The records below are to be returned word for word, with pictures left out.
** Opening Data supplied block **
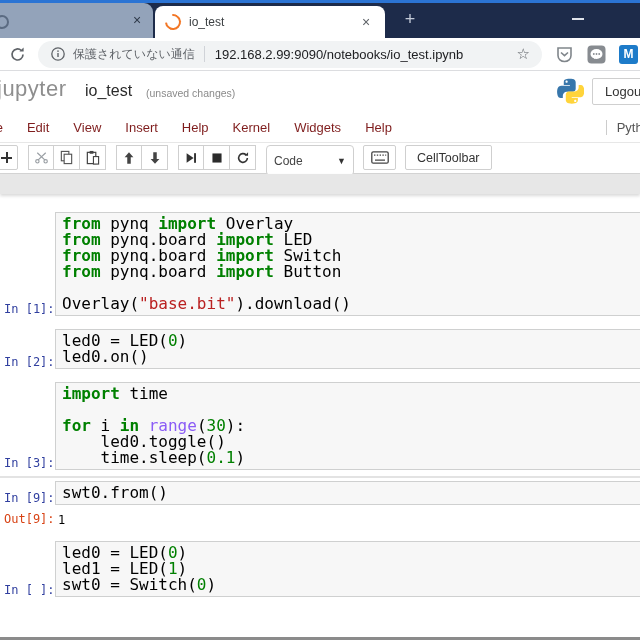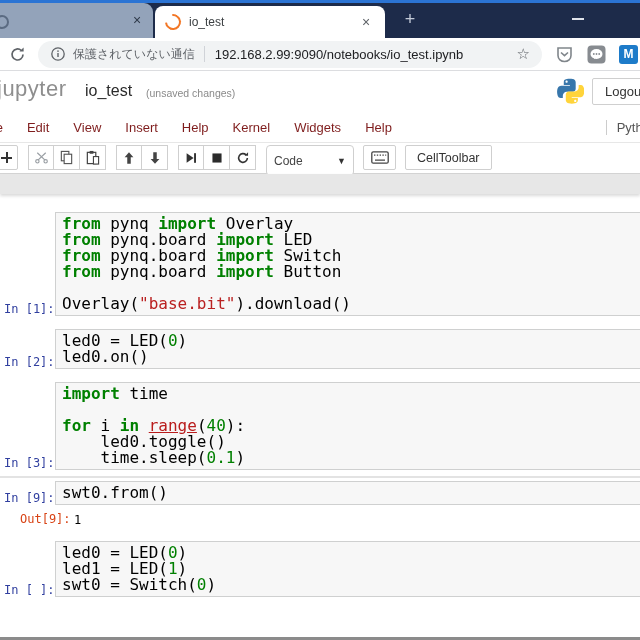--- a/index.html
+++ b/index.html
@@ -89,7 +89,7 @@
   .tok-kw{color:#008000;font-weight:bold;}
   .tok-num{color:#008000;}
   .tok-str{color:#BA2121;}
-  .tok-bi{color:#b91c1c;text-decoration:underline;}
+  .tok-bi{color:#8b5cf6;}
   .outrow{display:flex;margin-top:6px;padding-left:16px;}
   .out-text{font-family:"DejaVu Sans Mono","Liberation Mono",monospace;font-size:12px;
     line-height:16px;color:#000;margin-left:3px;padding-top:1px;}

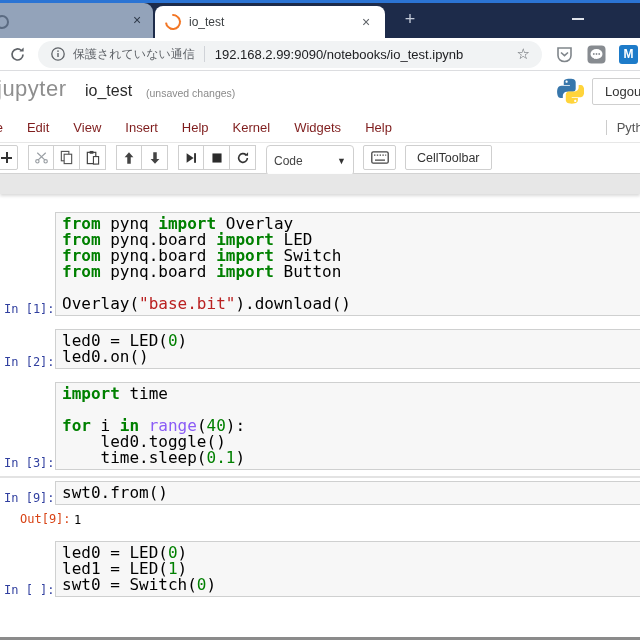--- a/index.html
+++ b/index.html
@@ -286,7 +286,7 @@
           <div class="input-box">
             <pre><span class="tok-kw">import</span><span> time</span>
 
-<span class="tok-kw">for</span><span> i </span><span class="tok-kw">in</span><span> </span><span class="tok-bi">range</span><span>(</span><span class="tok-num">40</span><span>):</span>
+<span class="tok-kw">for</span><span> i </span><span class="tok-kw">in</span><span> </span><span class="tok-bi">range</span><span>(</span><span class="tok-num">30</span><span>):</span>
 <span>    led0.toggle()</span>
 <span>    time.sleep(</span><span class="tok-num">0.1</span><span>)</span></pre>
           </div>

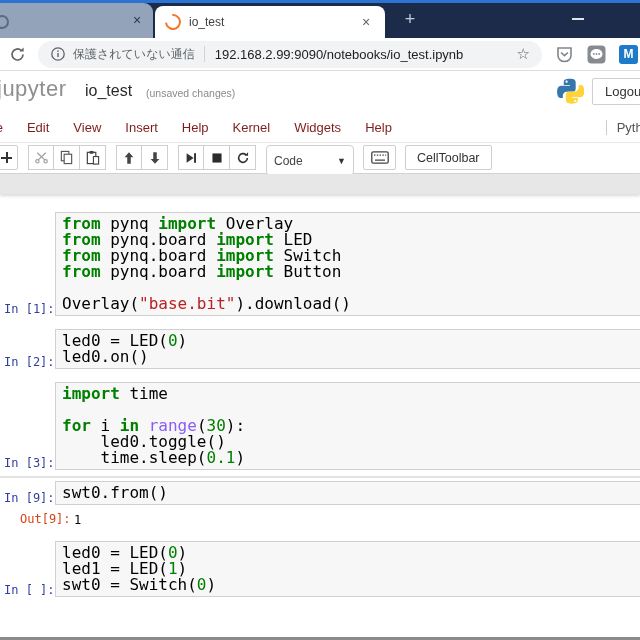--- a/index.html
+++ b/index.html
@@ -90,7 +90,7 @@
   .tok-num{color:#008000;}
   .tok-str{color:#BA2121;}
   .tok-bi{color:#8b5cf6;}
-  .outrow{display:flex;margin-top:6px;padding-left:16px;}
+  .outrow{display:flex;margin-top:6px;}
   .out-text{font-family:"DejaVu Sans Mono","Liberation Mono",monospace;font-size:12px;
     line-height:16px;color:#000;margin-left:3px;padding-top:1px;}
   .cell-divider{height:1px;background:#e3e3e3;margin:-6px 0 4px 0;}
** Closing Data supplied block **
◆ **Solution for this problem**:
--- a/index.html
+++ b/index.html
@@ -89,7 +89,7 @@
   .tok-kw{color:#008000;font-weight:bold;}
   .tok-num{color:#008000;}
   .tok-str{color:#BA2121;}
-  .tok-bi{color:#b91c1c;text-decoration:underline;}
+  .tok-bi{color:#8b5cf6;}
   .outrow{display:flex;margin-top:6px;padding-left:16px;}
   .out-text{font-family:"DejaVu Sans Mono","Liberation Mono",monospace;font-size:12px;
     line-height:16px;color:#000;margin-left:3px;padding-top:1px;}

--- a/index.html
+++ b/index.html
@@ -286,7 +286,7 @@
           <div class="input-box">
             <pre><span class="tok-kw">import</span><span> time</span>
 
-<span class="tok-kw">for</span><span> i </span><span class="tok-kw">in</span><span> </span><span class="tok-bi">range</span><span>(</span><span class="tok-num">40</span><span>):</span>
+<span class="tok-kw">for</span><span> i </span><span class="tok-kw">in</span><span> </span><span class="tok-bi">range</span><span>(</span><span class="tok-num">30</span><span>):</span>
 <span>    led0.toggle()</span>
 <span>    time.sleep(</span><span class="tok-num">0.1</span><span>)</span></pre>
           </div>

--- a/index.html
+++ b/index.html
@@ -90,7 +90,7 @@
   .tok-num{color:#008000;}
   .tok-str{color:#BA2121;}
   .tok-bi{color:#8b5cf6;}
-  .outrow{display:flex;margin-top:6px;padding-left:16px;}
+  .outrow{display:flex;margin-top:6px;}
   .out-text{font-family:"DejaVu Sans Mono","Liberation Mono",monospace;font-size:12px;
     line-height:16px;color:#000;margin-left:3px;padding-top:1px;}
   .cell-divider{height:1px;background:#e3e3e3;margin:-6px 0 4px 0;}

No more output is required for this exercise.